[Congressional Record Volume 158, Number 22 (Thursday, February 9, 2012)]
[Senate]
[Pages S398-S400]
From the Congressional Record Online through the Government Publishing Office [www.gpo.gov]
PREVENTIVE SERVICES MANDATE
Mr. HATCH. Mr. President, for some time now Americans have suspected
that this administration has lost touch with the American people. John
Meacham, the former editor of Newsweek and a fan of the President,
explained this detachment by explaining that the President does not
``particularly like people.'' That might be an overstatement, but he is
on to something.
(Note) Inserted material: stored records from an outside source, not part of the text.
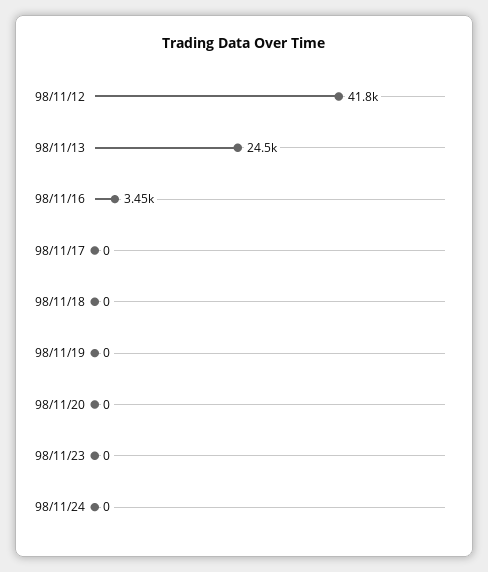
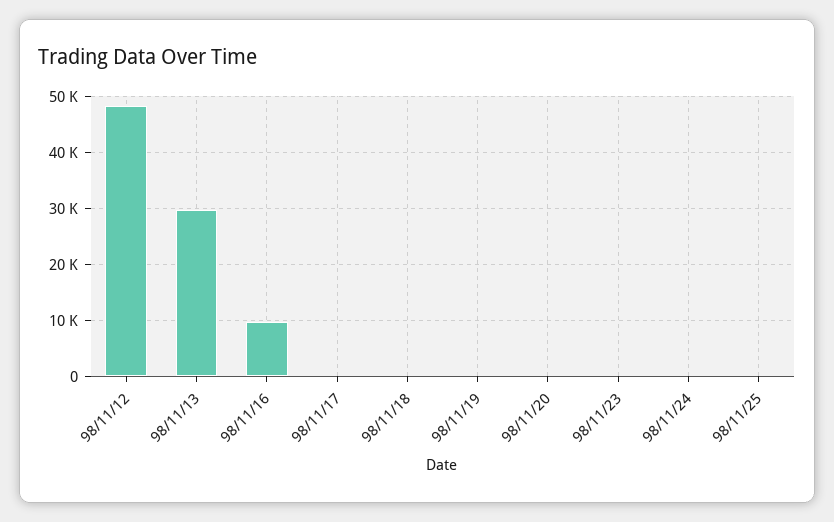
98/11/12: 41800 -> 48000
98/11/13: 24500 -> 30000
98/11/16: 3450 -> 10000
98/11/25: none -> 0

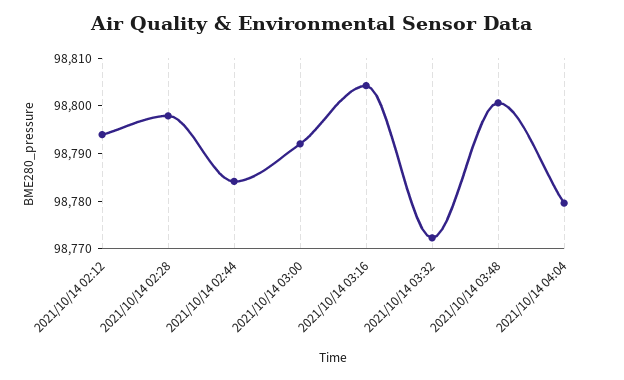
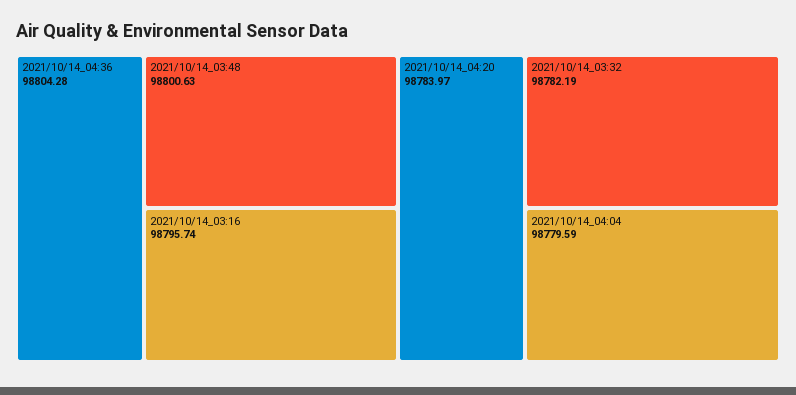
2021/10/14 02:12: 98794 -> none
2021/10/14 02:28: 98798 -> none
2021/10/14 02:44: 98784 -> none
2021/10/14 03:00: 98792 -> none
2021/10/14 03:16: 98804 -> 98795.74
2021/10/14 03:32: 98772 -> 98782.19
2021/10/14_04:36: none -> 98804.28
2021/10/14_04:20: none -> 98783.97

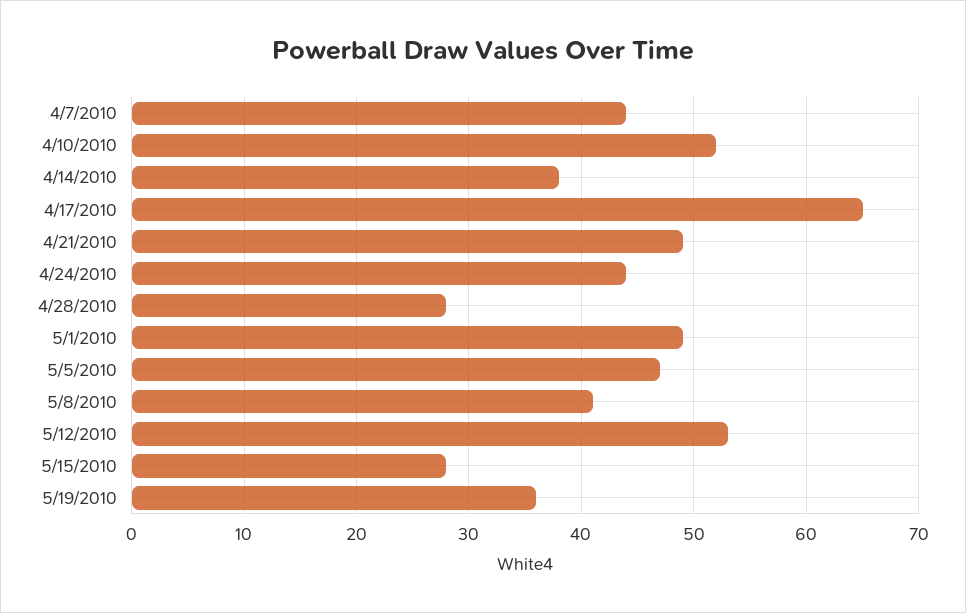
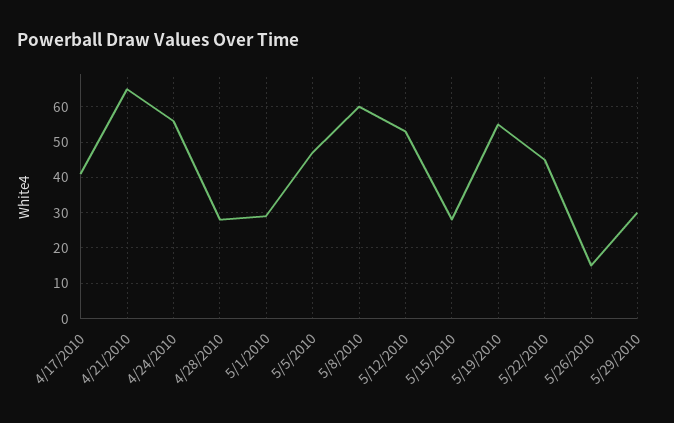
4/7/2010: 44 -> none
4/10/2010: 52 -> none
4/14/2010: 38 -> none
4/17/2010: 65 -> 40
4/21/2010: 49 -> 65
4/24/2010: 44 -> 55
5/1/2010: 49 -> 30
5/8/2010: 41 -> 60
5/19/2010: 36 -> 55
5/22/2010: none -> 45
5/26/2010: none -> 15
5/29/2010: none -> 30

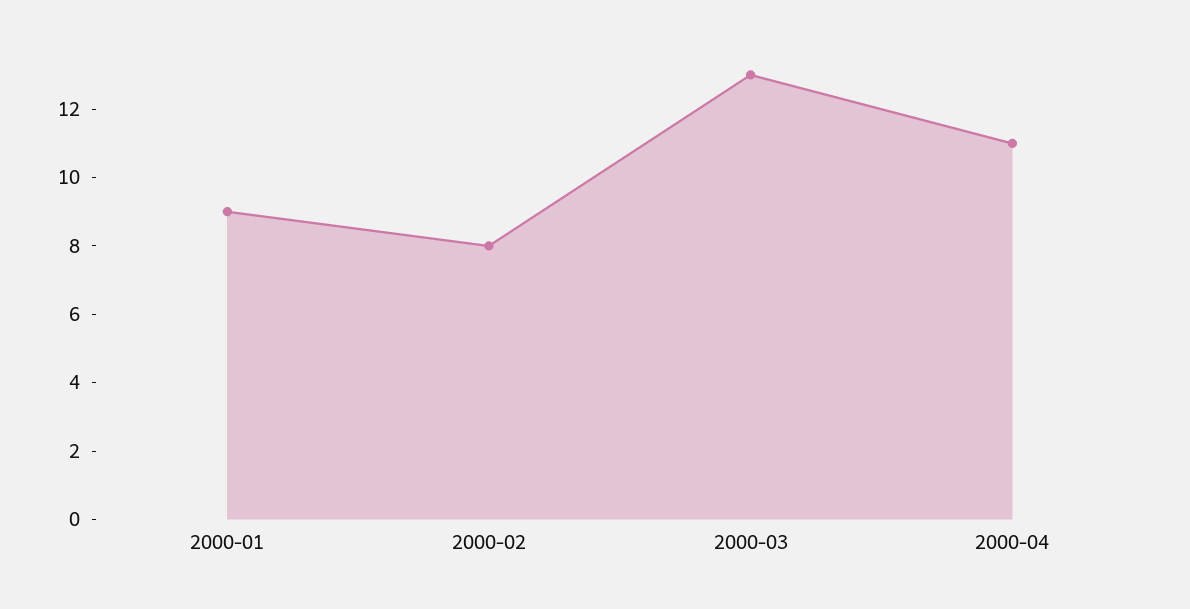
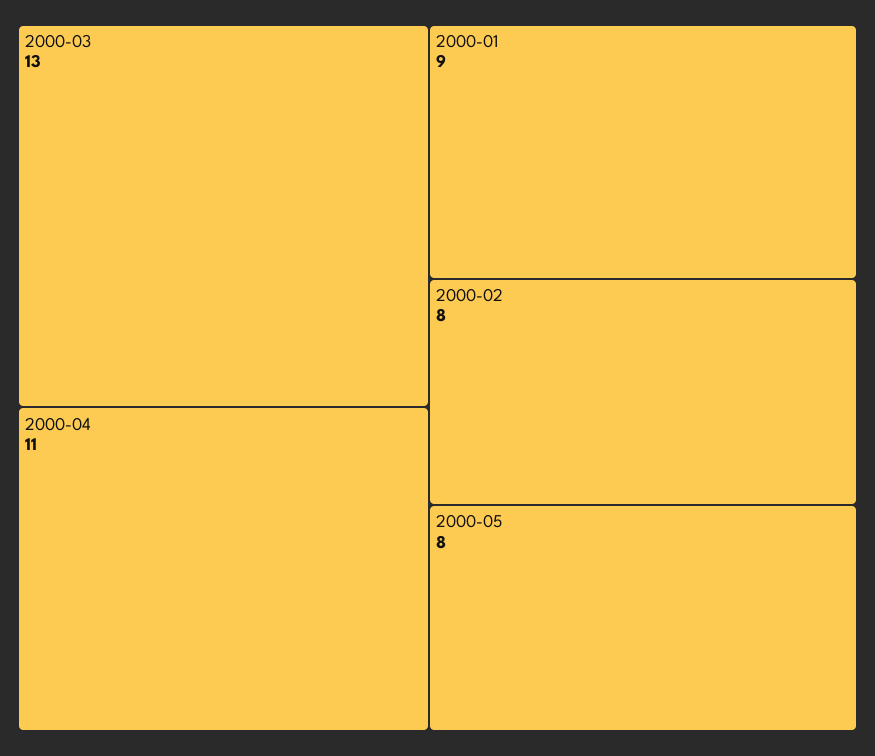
2000-05: none -> 8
This administration seems to take its cues from the
far left, whether or not they represent the aspirations and hopes of
ordinary Americans.
Nowhere is this disconnection from the American people on better
display than with the hamfisted decision by Secretary Kathleen Sebelius
and the Department of Health and Human Services to require that
religious persons and institutions violate their most cherished beliefs
or face the consequences.
Late last year, HHS ordered all employers, including religious
institutions, to cover in their employer insurance plans such things as
sterilization, contraception, and abortion-inducing drugs and devices.
With very limited exceptions, religious hospitals, universities, and
charitable institutions would face the choice of dropping coverage for
their employees or violating their consciences.
The Nation's Catholic bishops and many other religious institutions
pleaded with this administration to grant broader waivers to avoid
jeopardizing these institutions' constitutional rights to freely
exercise religion. But the administration, rather than side with
millions of religious Americans who just want to be left alone to
practice their own faith, decided to throw in with the most radical of
proabortion advocates. They decided to subordinate our central
constitutional commitment to religious liberty to a radical agenda that
is overtly hostile to all of these people of faith.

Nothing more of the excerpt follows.